Além disso, António de Almeida Santos alerta que “é a visão fundamentalista da problemática ecológica que exalta a harmonia natural contra a agressão das civilizações” (Santos, 1998, p. 59).

Importa ressalvar que os meios de comunicação social, como agente de socialização, jogam um papel importantíssimo na definição das opiniões públicas e, logo, no que a população exige dos governos. Numa lógica de mercado, muitos meios de comunicação social optam por 'vender' posições alarmistas, descurando a sua responsabilidade.

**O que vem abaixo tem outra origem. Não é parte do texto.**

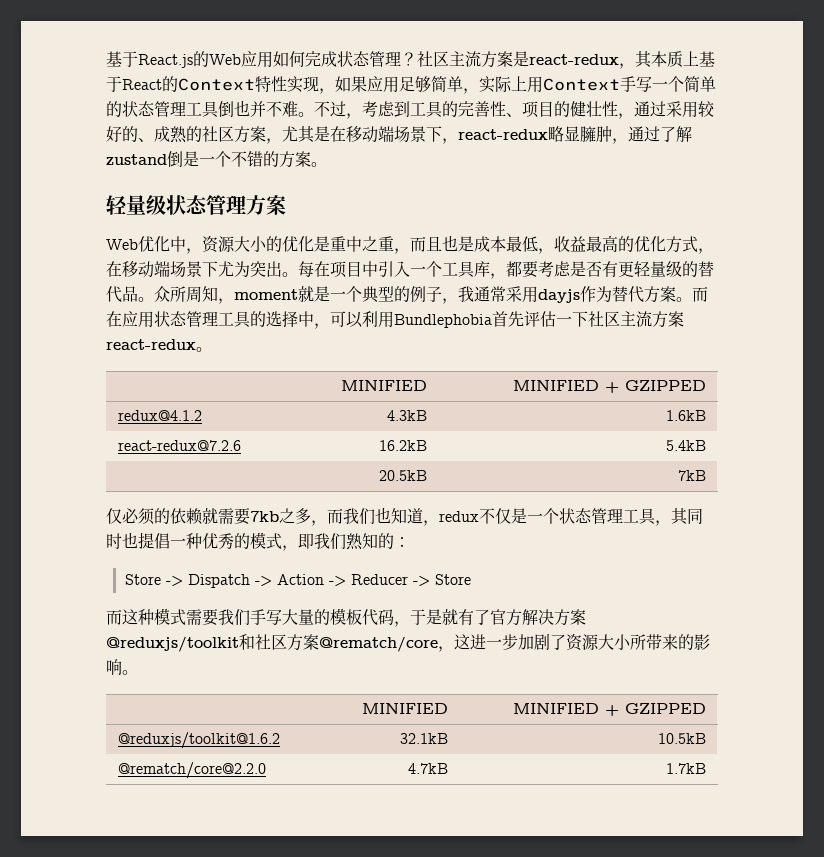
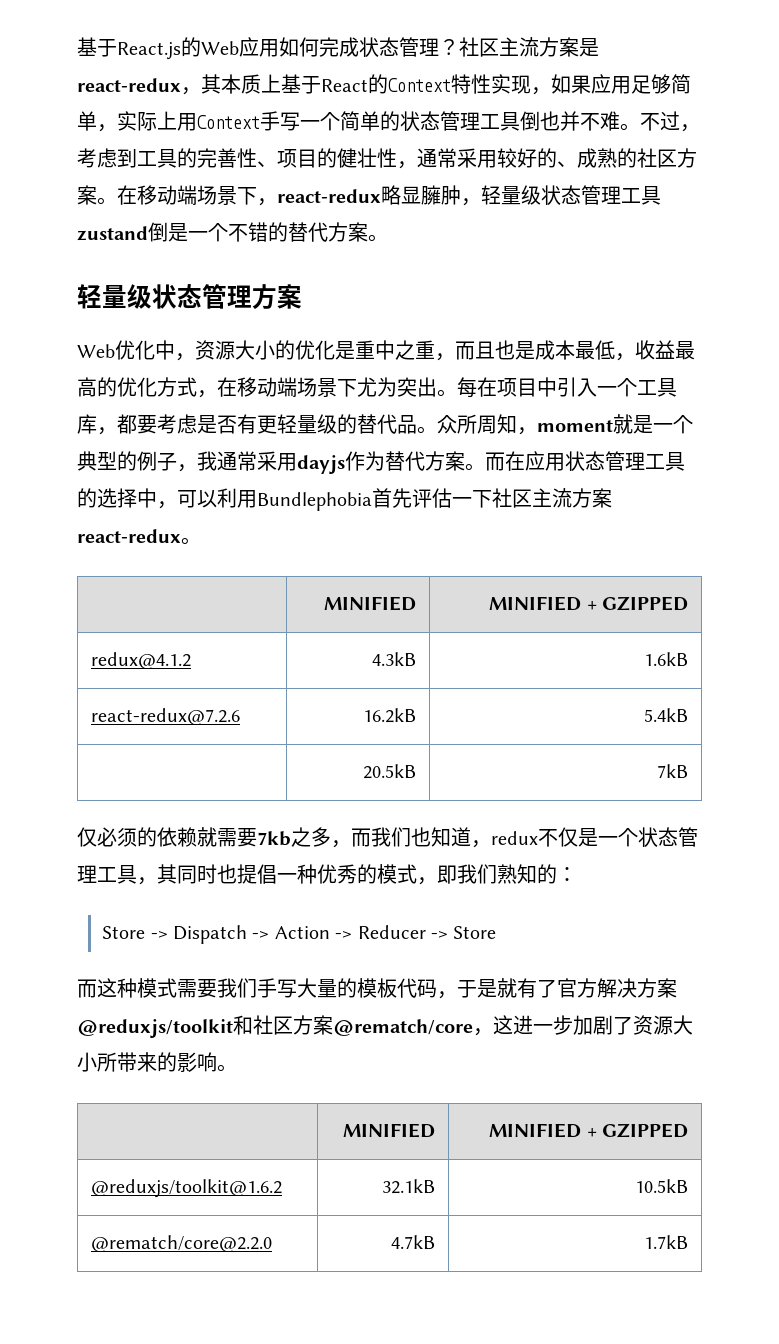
[650,101,666,117] 过 -> [437,148,457,168] 常
[266,126,330,144] ，尤其是 -> [97,197,117,205] 。
[628,126,692,142] 通过了解 -> [481,185,661,205] 轻量级状态管理工具
(279, 159) none -> [288,222,328,242] 替代

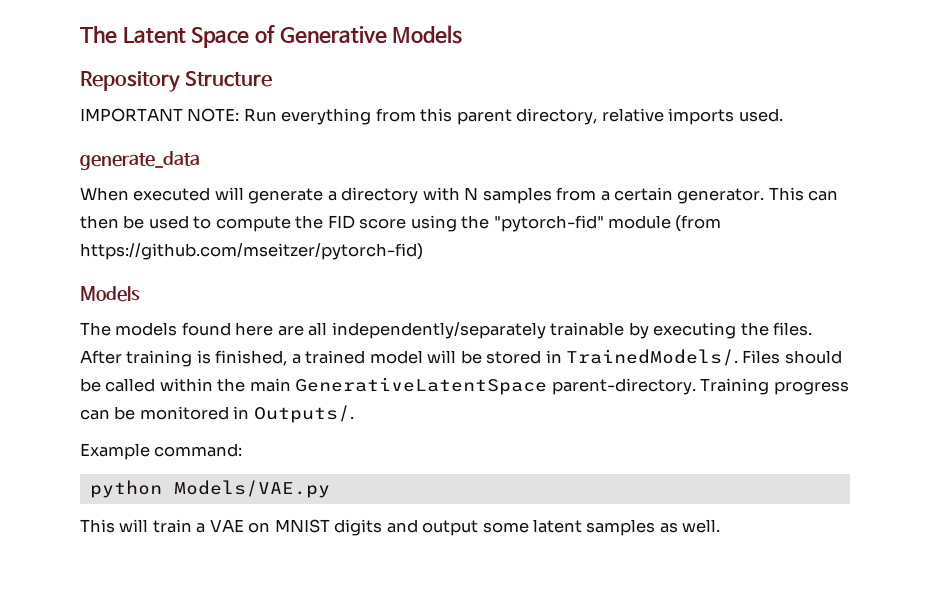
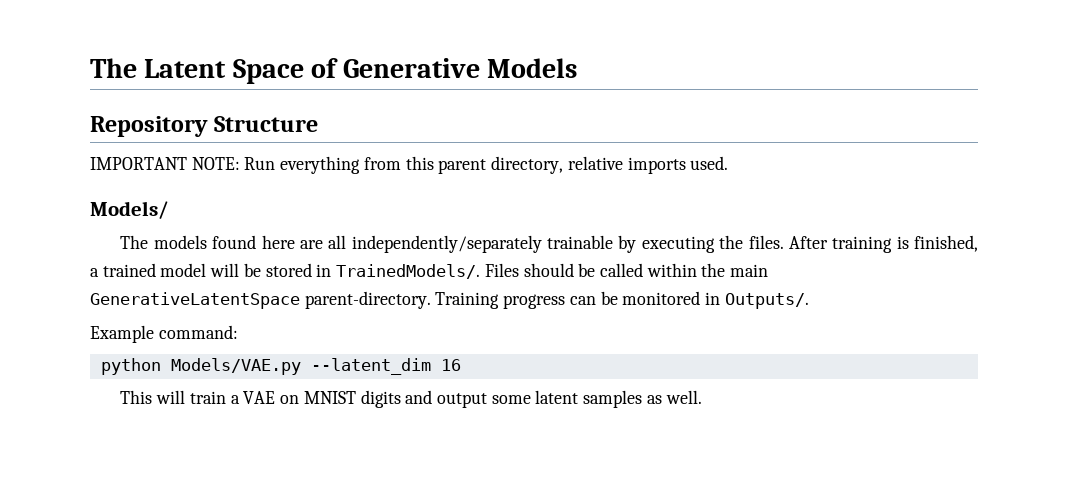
[80,151,200,170] [80,187,839,204] [80,215,722,232] [80,243,423,260] [80,286,140,302] generate_data // When executed will generate a directory with N samples from a certain generator. This can then be used to compute the FID score using the "pytorch-fid" module (from https://github.com/mseitzer/pytorch-fid) // Models -> [90,201,169,219] Models/
(330, 489) none -> [310,358,461,375] --latent_dim 16

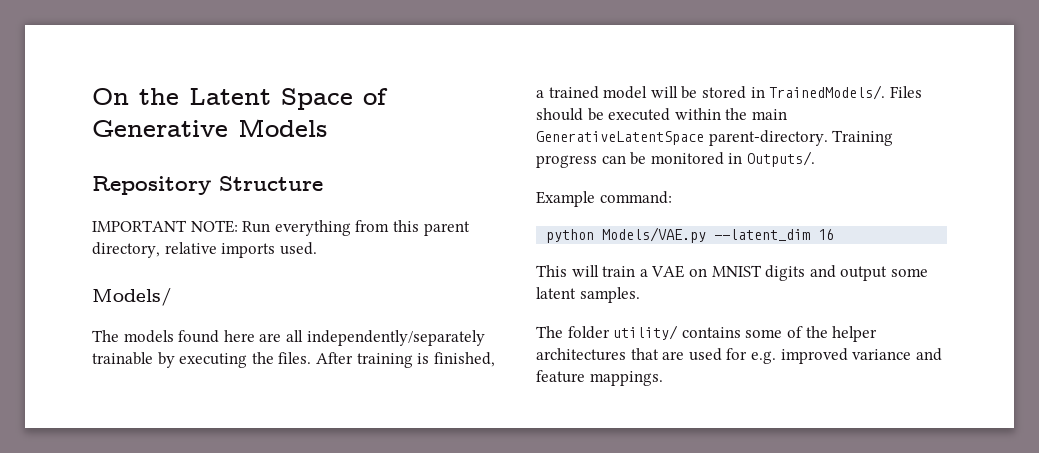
[90,58,137,78] The -> [92,88,179,105] On the
[599,263,643,277] called -> [608,108,671,121] executed
[583,390,702,408] samples as well. -> [579,287,640,303] [536,325,878,342] [536,348,942,364] [536,370,663,386] samples. // The folder utility/ contains some of the helper architectures that are used for e.g. improved variance and feature mappings.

Pablo Ariel Pellegrini dá o exemplo das controvérsias ambientais sobre a relação entre furacões e aquecimento global, uma questão pouco consensual no meio cientifico, para dizer que um artigo publicado na revista Philosophical Transactions of the Royal Society of London em Julho de 1997, no qual “cientistas asseguravam que o aquecimento global tinha um enorme impacto na formação de furacões”, foi citado pelos meios de comunicação “umas 79 vezes”, enquanto um artigo publicado em Dezembro do mesmo ano na revista Nature, onde era sugerida uma posição contrária, foi citado nos grandes meios de informação “sete vezes” (Pellegrini, p. 13 e 14). Além disso, nota-se que mais do que cientistas ou governantes, os meios de comunicação social ouvem sobretudo activistas quando se fala de ambiente, até pela dependência destes em relação aos 'media' para disseminarem as suas ideias.

Referências bibliográficas:

ABREU, Kátia (2010), “Verdade ambientalista versus fundamentalismo”, in http://www.estadao.com.br/estadaodehoje/20100322/not_imp527458,0.php (Consultado em Janeiro de 2011).

MAROHASY, Jennifer (2004), “Environmental Fundamentalism”, in Policy, Vol. 20, nr. 3.

MOORE, Thomas Gale (1992), Environmental fundamentalism, California, Hoover Institution on War, Revolution, and Peace, Stanford University.

PELLEGRINI, Pablo Ariel, “Trangénicos e indústria do papel: quando o discurso científico perde autoridade. O papel da ciência nas controversias ambientais”, Argentina, Instituto de Estudos sobre a Ciência e a Tecnologia da Universidade Nacional de Quilmes.

SANTOS, António de Almeida (1998), Por favor, preocupem-se!, Lisboa, Editorial Notícias.